Warrington woman shares 22-year endometriosis diagnosis wait

Now 35 and currently recovering from surgery at her parents’ home in Warrington, Alexandra is speaking out during Endometriosis Awareness Month to raise awareness of a condition that affects around 1 in 10 women in the UK.

Her symptoms began when she was just 10 years old after starting her periods, which were extremely painful and heavy.

As she moved through her teenage years, the symptoms worsened significantly.

“Towards the end of high school, I started passing out,” she explained.

“At first it was monthly, which turned into a few times a week, and eventually it was happening daily.”

Alexandra was referred to Alder Hey Children’s Hospital for investigations into a range of possible conditions, but endometriosis was never considered because fainting was not recognised as a typical symptom.

Despite her health struggles, she pursued her dream of performing and trained in professional musical theatre, including studying at a conservatory in New York.

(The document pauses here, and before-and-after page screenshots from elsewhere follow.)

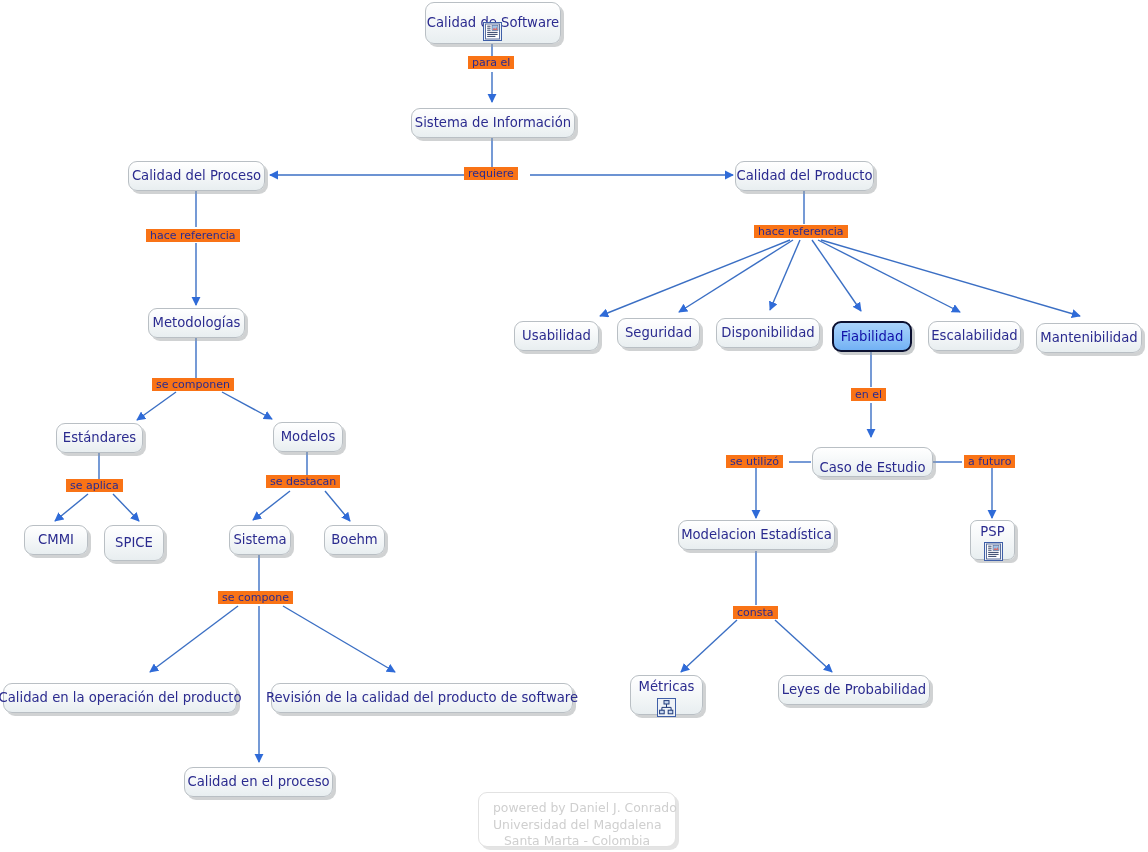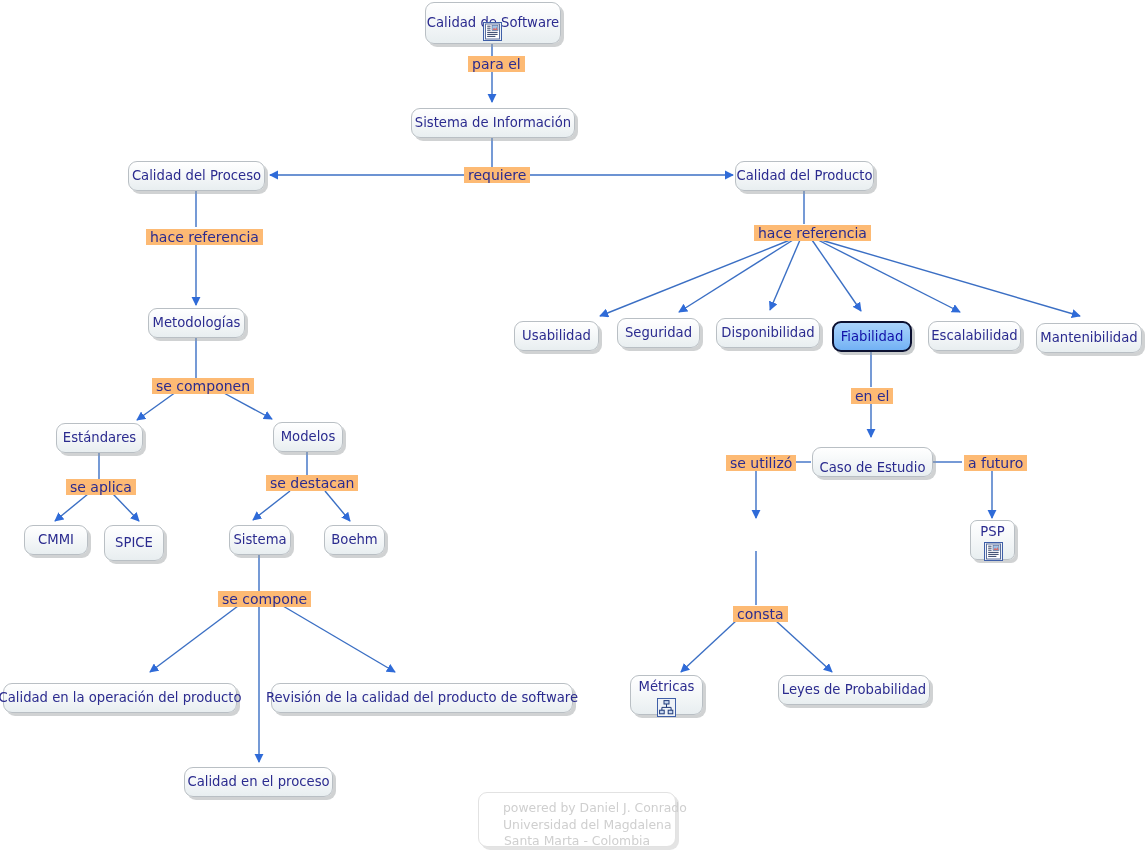"para el" .linklabel { background: #fdba74 -> #f97316; font-size: 14px -> 11px }
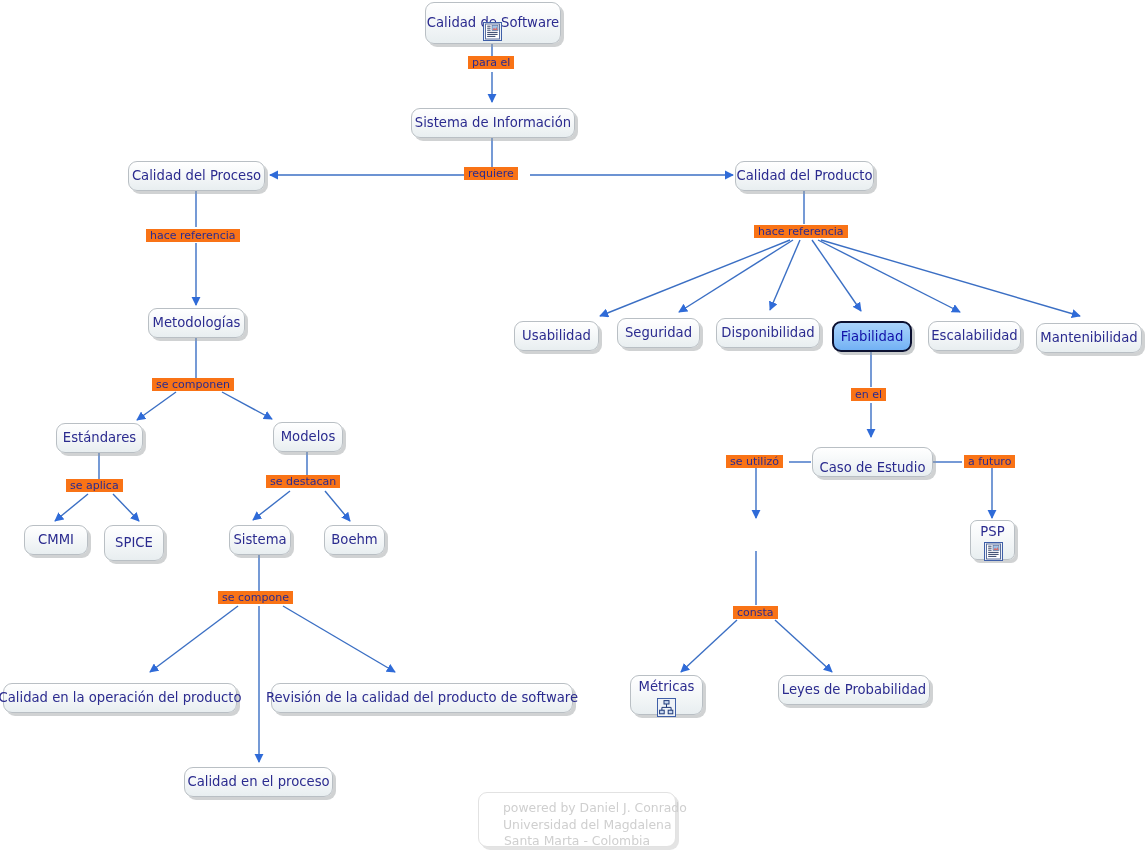"Modelacion Estadística" div.node { html: none -> <div> <span>Modelacion Estadística</span> </div> }
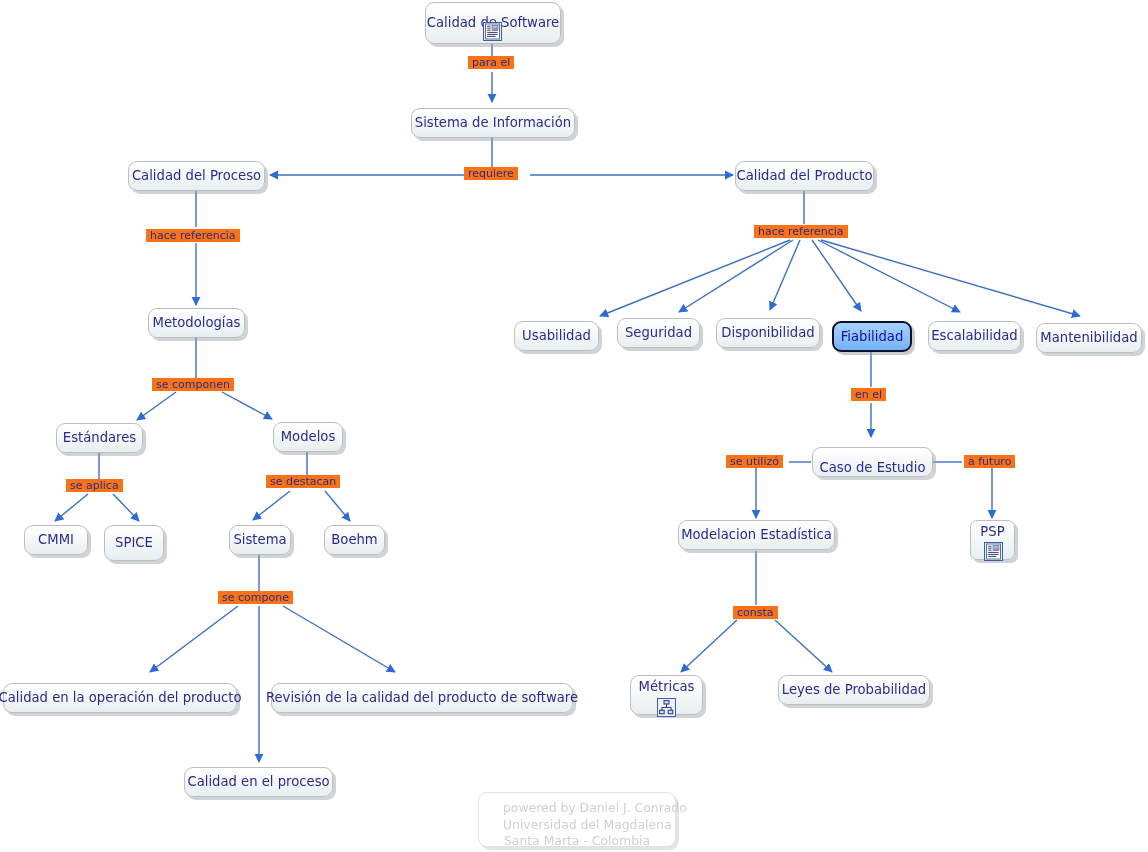"powered by Daniel J. Conrado" .credit { padding: 7px 24px 8px -> 7px 14px 8px }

However, her condition continued to worsen.

During theatre school, she experienced severe bleeding episodes, sometimes lasting for months and causing anaemia.

Without a diagnosis, she says she was often dismissed by others around her.

“I was told to my face, or behind my back, that I was ‘making it up’, ‘being dramatic’ or ‘attention-seeking’,” she explained.

“This made me feel isolated and deeply affected my mental health.”

Alexandra ultimately completed her training, but the experience left a lasting impression.

Over time, she developed a strong interest in how lifestyle factors such as exercise and nutrition could influence chronic conditions.

She later retrained as a personal trainer and trauma-informed coach, with the aim of supporting other women living with endometriosis.

While there is currently no cure for the condition, Alexandra says lifestyle changes alongside medical treatment can play an important role in managing symptoms.

It was not until 2022 – 22 years after her symptoms began – that Alexandra was finally diagnosed through surgery.

“I remember feeling relief, like I had passed some sort of test,” she said.

“After years of having to advocate for myself and prove that there was something wong with me.

“But because of that, I felt angry too.”

She is currently recovering from surgery (Image: Supplied)

Endometriosis occurs when cells similar to those lining the womb grow elsewhere in the body, causing inflammation, pain, and scar tissue.

In the UK, around 1.5 million people live with the condition, and diagnosis can take over nine years on average.

Symptoms vary widely and can include severe pelvic pain, heavy bleeding, fatigue, bowel or bladder pain, and fertility difficulties.

Alexandra describes flare-ups as feeling like intense flu-like body aches combined with extreme fatigue and brain fog.

In severe cases, she says the pain can trigger vomiting or fainting.

The long journey to diagnosis has also had a significant impact on her mental health.

Alexandra says she has experienced dismissive treatment from healthcare professionals and struggled with anxiety and depression as a result.

More recently, she has also faced new health challenges.

A foot condition called accessory navicular syndrome led to surgery earlier this month, leaving her temporarily in a wheelchair and unable to stay active – something she normally relies on to help manage her endometriosis symptoms.

“Currently, I am laid up after having an osteotomy after what’s been the worst flare up I’ve had in years,” she explained.

“My last endometriosis surgery was July 2025, where they managed to remove the endometriosis, but sadly, due to it being left untreated for so long, the pain has developed into my nerves and is chronic.”

Despite these setbacks, Alexandra hopes to build a business offering coaching and retreats for women with the condition.

She also believes more awareness and education are urgently needed.

“The pain is hard enough, but the mental health toll of having to take extra clothes with you in case you flood, of appearing flaky to friends when you can’t commit to plans, or having to change careers because you can’t rely on your body like you once did is crushing,” she said.

Her advice for anyone experiencing similar symptoms is to trust their instincts.

“You know your body best,” she said.

“Keep records of everything to back yourself up, as sadly, you probably will face being dismissed, gaslit, and having your experience played down.

“Don’t let that cause doubt about what you know about your body.”